Manfred Stolpe habe immer wieder versucht, die Kirchenmitarbeiter zu Versuchen zu bewegen, den Spielraum der Kirchen zu erweitern oder wenigstens aufrecht zu erhalten. „Strategisch gedacht“ habe Stolpe, sagte Oberkonsistorialrat Plath, der heutige Ministerpräsident habe „Schritte an uns weitergegeben, die wir vor Ort namhaft machen sollten“.

Mindestens drei der Kirchenmänner müssen sich nach ihrem gestrigen Auftritt jetzt der gleichen Frage wie Stolpe stellen, ob sie in ihren „Bemühungen“ nicht zu weit gegangen sind. Außer dem Eisenacher Altbischof Ingo Braecklein räumten auch der frühere Brandenburger Landesjugendpfarrer Rolf-Dieter Günther und der Oberkonsistorialrat Harder ein, einer „inoffiziellen Mitarbeit“ für den Staatssicherheitsdienst verdächtigt zu werden. Altbischof Braecklein erklärte, vor einem Jahr erstmals von dem Vorwurf erfahren zu haben, als „IM Ingo“ dem Geheimdienst gedient zu haben. Mit dem Argument, er könne sich nicht vorstellen, daß irgendein Geheimdienst seinem Informanten den eigenen Vornamen als Decknamen gibt, wies er den Vorwurf zurück. Der frühere Landesjugendpfarrer Günther hat davon gehört, als „IM Josef Grübler“ bei der Stasi geführt worden zu sein. Günther hofft nun, daß die Gauck-Behörde schnellst möglich seine Akte findet, um den Vorwürfen entgegentreten zu können.
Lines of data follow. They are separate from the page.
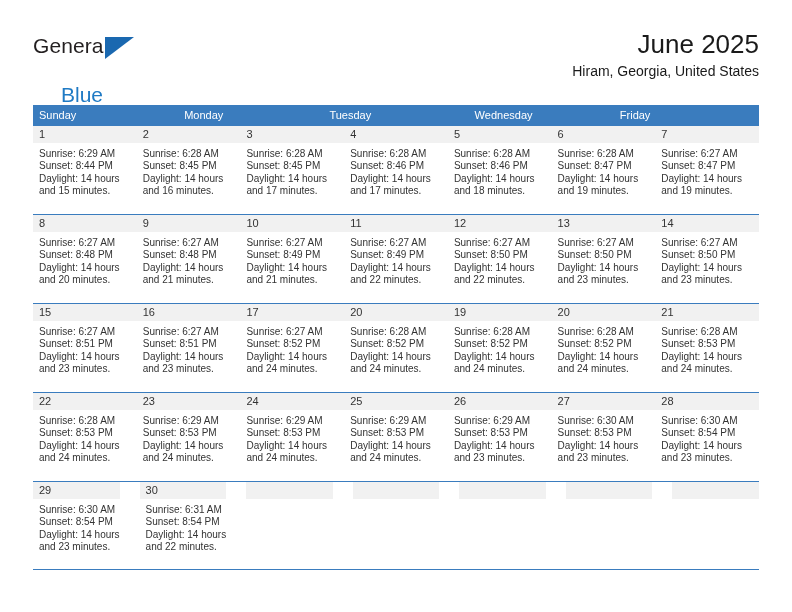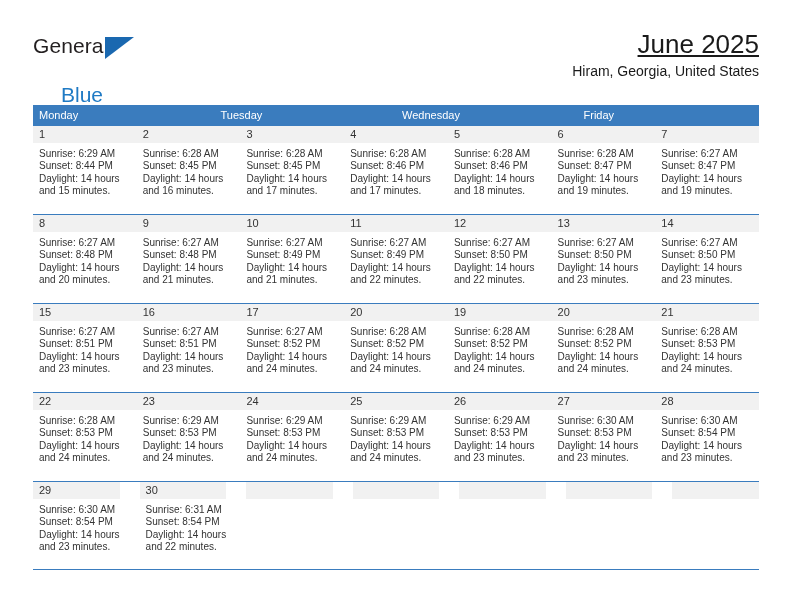--- a/index.html
+++ b/index.html
@@ -69,21 +69,20 @@
     right: 0;
     top: 0;
     text-align: right;
   }
   .cal-title {
     font-size: 26px;
     font-weight: normal;
     color: #1a1a1a;
     line-height: 32px;
     white-space: nowrap;
-    text-decoration: underline;
   }
   .cal-subtitle {
     font-size: 14px;
     color: #1a1a1a;
     line-height: 22px;
     white-space: nowrap;
   }
 
   
   .calendar {
@@ -164,20 +163,21 @@
     <div class="title-block">
       <div class="cal-title">June 2025</div>
       <div class="cal-subtitle">Hiram, Georgia, United States</div>
     </div>
 
   </div>
 
   <div class="calendar">
 
     <div class="weekday-row">
+      <div class="weekday">Sunday</div>
       <div class="weekday">Monday</div>
       <div class="weekday">Tuesday</div>
       <div class="weekday">Wednesday</div>
       <div class="weekday">Friday</div>
     </div>
 
     <div class="week">
       <div class="day-cell">
         <div class="daynum-band">
             <span class="daynum">1</span>

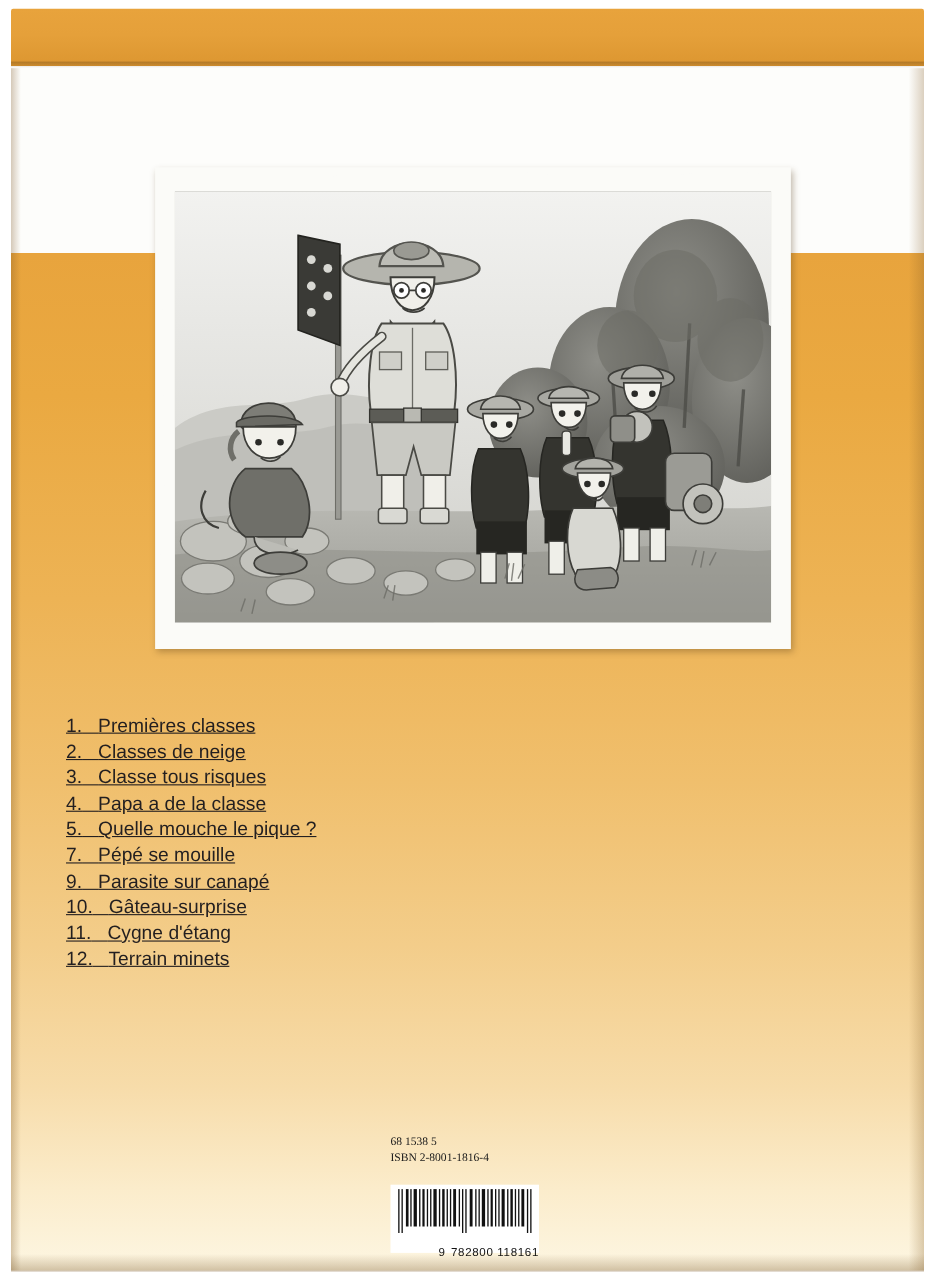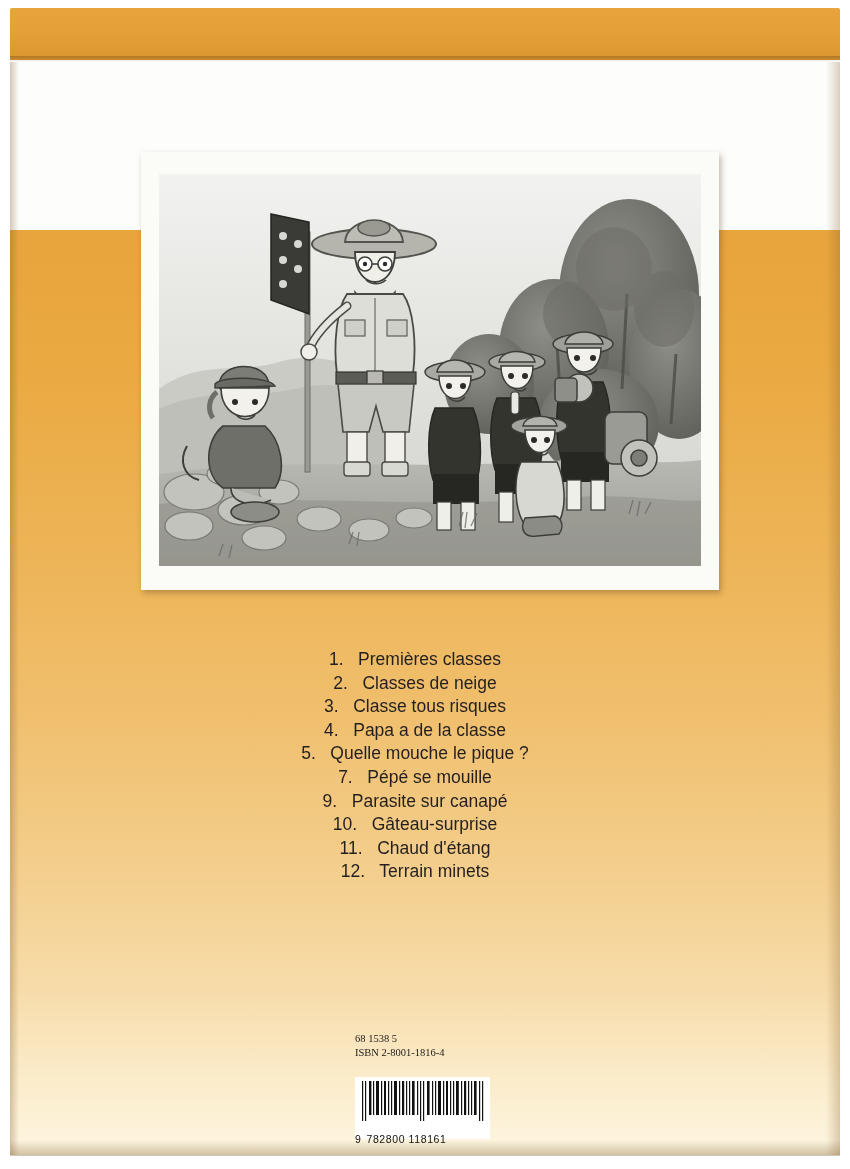--- a/index.html
+++ b/index.html
@@ -127,24 +127,24 @@
     overflow: hidden;
     background: #bfbfbc;
   }
 
   
   .titles {
     position: absolute;
     left: 60px;
     top: 648px;
     width: 710px;
-    text-align: center;
     color: #231f20;
     font-size: 17.5px;
     line-height: 23.6px;
+    text-decoration: underline;
   }
   .title-line {
     white-space: nowrap;
   }
   .title-num {
     letter-spacing: 0px;
   }
 
   
   .codes {
@@ -169,21 +169,21 @@
   .barcode-bars {
     width: 127px;
     height: 40px;
     display: block;
   }
   .barcode-digits {
     position: absolute;
     left: 355px;
     top: 1133px;
     width: 135px;
-    text-align: left;
+    text-align: right;
     font-size: 10.5px;
     letter-spacing: 0.6px;
     color: #111;
     font-family: "Liberation Sans", sans-serif;
   }
   .barcode-digits .lead { margin-right: 5px; }
 </style>
 </head>
 <body>
 
@@ -421,21 +421,21 @@
       <span>Parasite sur canapé</span>
     </div>
     <div class="title-line">
       <span class="title-num">10.</span>
       &nbsp;
       <span>Gâteau-surprise</span>
     </div>
     <div class="title-line">
       <span class="title-num">11.</span>
       &nbsp;
-      <span>Chaud d'étang</span>
+      <span>Cygne d'étang</span>
     </div>
     <div class="title-line">
       <span class="title-num">12.</span>
       &nbsp;
       <span>Terrain minets</span>
     </div>
   </div>
 
   <div class="codes">
     <div>68 1538 5</div>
Der Leiter des Konsistoriums Hans-Martin Harder hat, wie er sagte, vor einiger Zeit telefonisch von seinen „ehemaligen Verhandlungspartnern“ erfahren, daß er „als IM mit dem Decknamen Dr. Winzer geführt“ wurde. Der Kontaktmann habe sich weiter bereit erklärt, unter Eid auszusagen, daß „fast alle“ der Gesprächspartner auf seiten der Kirche von der Stasi ohne ihr Wissen als IM geführt wurden. Harder möchte nun versuchen, einen Kontakt zwischen seinem „Gesprächspartner“ und dem Direktor der Gauck- Behörde, Hans-Jörg Geiger, herzustellen.

Die Frage, ob es möglich war, jahrelang ohne eigenes Wissen als IM geführt worden zu sein, wie es auch der Brandenburger Ministerpräsident behauptet, ist von der Gauck-Behörde wiederholt verneint worden. Der Fall Stolpe hat sich mithin zum Fall der Kirche entwickelt.